We emphasize that the choice of the payoff function eq. (2) reflects the natural continuous chase for the maximum quality³⁷ (exploitation) while minimizing the effort owing to non-improving connections. Alternatively, one could consider smoother payoffs such as the followees’ average quality

$${V}_{i}(t):= \frac{{\sum }_{j\in {{{{{{{{\mathcal{F}}}}}}}}}_{i}^{{{{{{{{\rm{out}}}}}}}}}(t)}{q}_{j}}{| {{{{{{{{\mathcal{F}}}}}}}}}_{i}^{{{{{{{{\rm{out}}}}}}}}}(t)| },$$

as in ref. ³², which allows for more exploration, at the expense of the least-effort principle. Both definitions, though, share the same meritocratic principle previously discussed.

Convergence

A natural question that arises when defining a dynamical process is whether it reaches or not an equilibrium. In what follows we show that an equilibrium state is reached almost surely. To do so, from now on we assume that there exist no two agents with equal quality. Yet, we emphasize that the model and our analysis can be generalized to the case where two or more agents have the same quality (see Supplementary Fig. 6).

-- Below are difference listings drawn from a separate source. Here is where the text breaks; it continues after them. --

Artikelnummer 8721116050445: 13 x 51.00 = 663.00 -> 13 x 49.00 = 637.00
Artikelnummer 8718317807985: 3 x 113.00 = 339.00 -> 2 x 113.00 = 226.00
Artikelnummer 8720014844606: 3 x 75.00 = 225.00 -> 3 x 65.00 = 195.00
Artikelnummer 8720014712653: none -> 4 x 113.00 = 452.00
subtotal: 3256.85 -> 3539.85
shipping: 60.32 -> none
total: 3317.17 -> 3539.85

Then, without loss of generality, we can re-order the agents by decreasing quality q_i, i.e.,

$${q}_{1} \, > \, {q}_{2} \, > \, \ldots\, > \, {q}_{N}.$$

In this way, agent 1 is the top-quality agent, agent 2 is the second-best, and so on. According to our dynamics, any node i > 1 creates new links towards increasingly quality agents, until finding the top-quality node 1. Likewise, node 1 creates new links until finding the second-highest quality agent, node 2. Convergence is guaranteed by the following theorem, proven in the Methods section.

Theorem 1

(Convergence) For any set of qualities \(\left\{{q}_{1},\ldots ,{q}_{N}\right\}\), the network reaches an equilibrium almost surely. Moreover, the probability of reaching equilibrium within t time-steps reads as follows:

$${\mathsf{P}} [\,{{\mbox{An equilibrium is reached within}}}\;t\;{{\mbox{time steps}}}\,]\\ ={\mathsf{P}}[{a}_{12}(t)=1,{a}_{21}(t)=1,\ldots ,{a}_{N1}(t)=1]\\ ={\mathsf{P}}[{a}_{12}(t)=1]\times {\mathsf{P}}[{a}_{21}(t)=1]\times \ldots \times {\mathsf{P}}[{a}_{N1}(t)=1]\\ ={\left(1-{\left(\frac{N-2}{N-1}\right)}^{t}\right)}^{N}.$$

From the above theoretical cumulative distribution function, we derive the expected number of time-steps to reach equilibrium. The result, shown in Fig. 2 (in blue), indicates that the number of time-steps grows almost exponentially in the network size N.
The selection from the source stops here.